▶ _Information provided_:
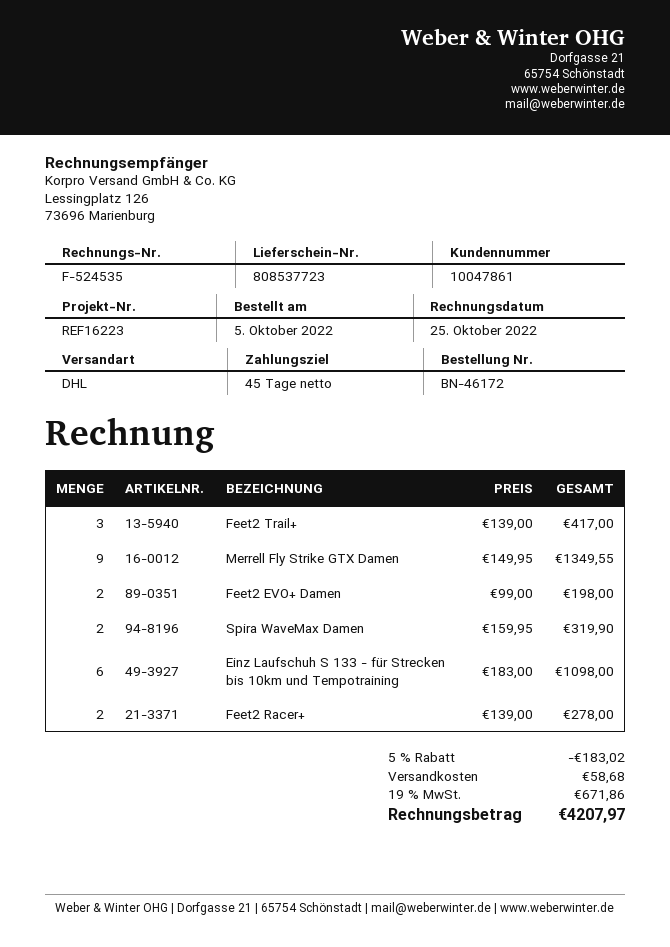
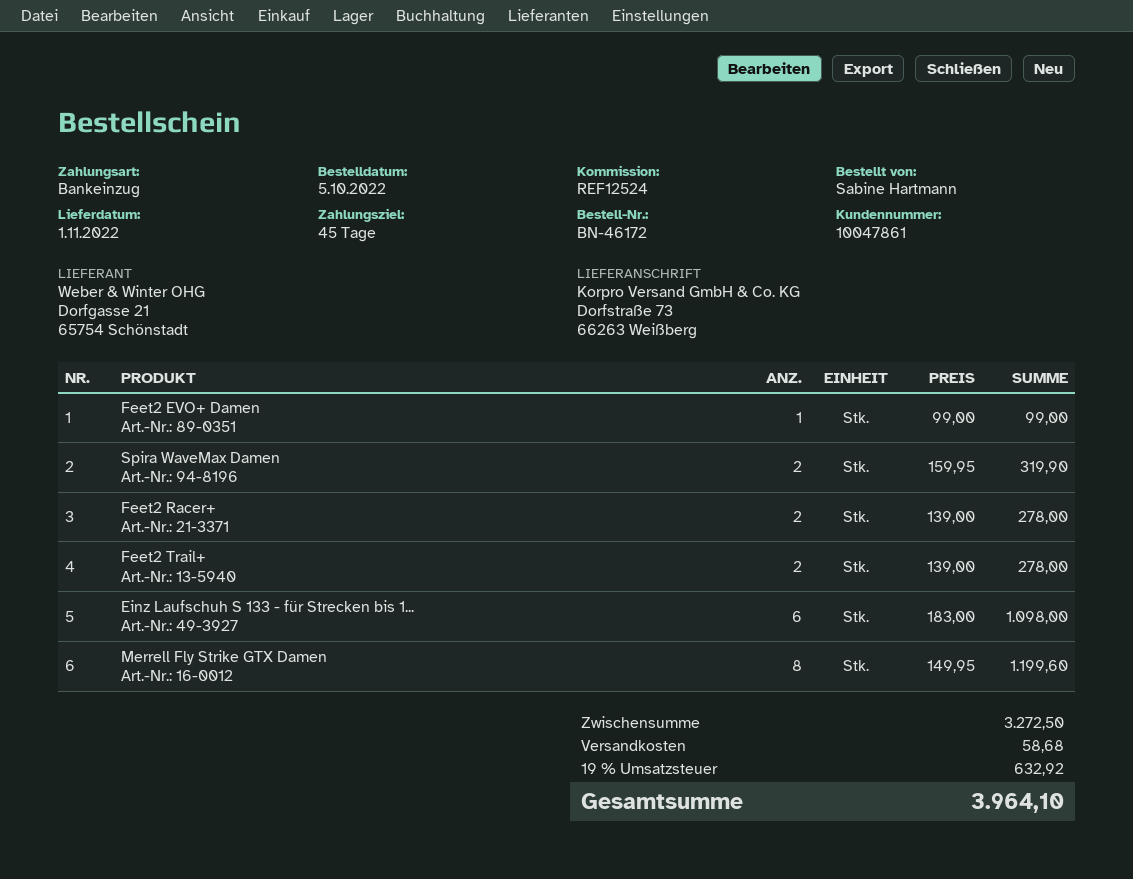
reference: REF16223 -> REF12524
Feet2 Trail+: 3 x 139.00 = 417.00 -> 2 x 139.00 = 278.00
Merrell Fly Strike GTX Damen: 9 x 149.95 = 1349.55 -> 8 x 149.95 = 1199.60
Feet2 EVO+ Damen: 2 x 99.00 = 198.00 -> 1 x 99.00 = 99.00
discount: 5% = 183.02 -> none
tax: 19% = 671.86 -> 19% = 632.92
total: 4207.97 -> 3964.10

▶ _What is required_:
Recreate the listing above word for word, dropping each picture it contains.

▶ _Response to the exercise_:
reference: REF16223 -> REF12524
Feet2 Trail+: 3 x 139.00 = 417.00 -> 2 x 139.00 = 278.00
Merrell Fly Strike GTX Damen: 9 x 149.95 = 1349.55 -> 8 x 149.95 = 1199.60
Feet2 EVO+ Damen: 2 x 99.00 = 198.00 -> 1 x 99.00 = 99.00
discount: 5% = 183.02 -> none
tax: 19% = 671.86 -> 19% = 632.92
total: 4207.97 -> 3964.10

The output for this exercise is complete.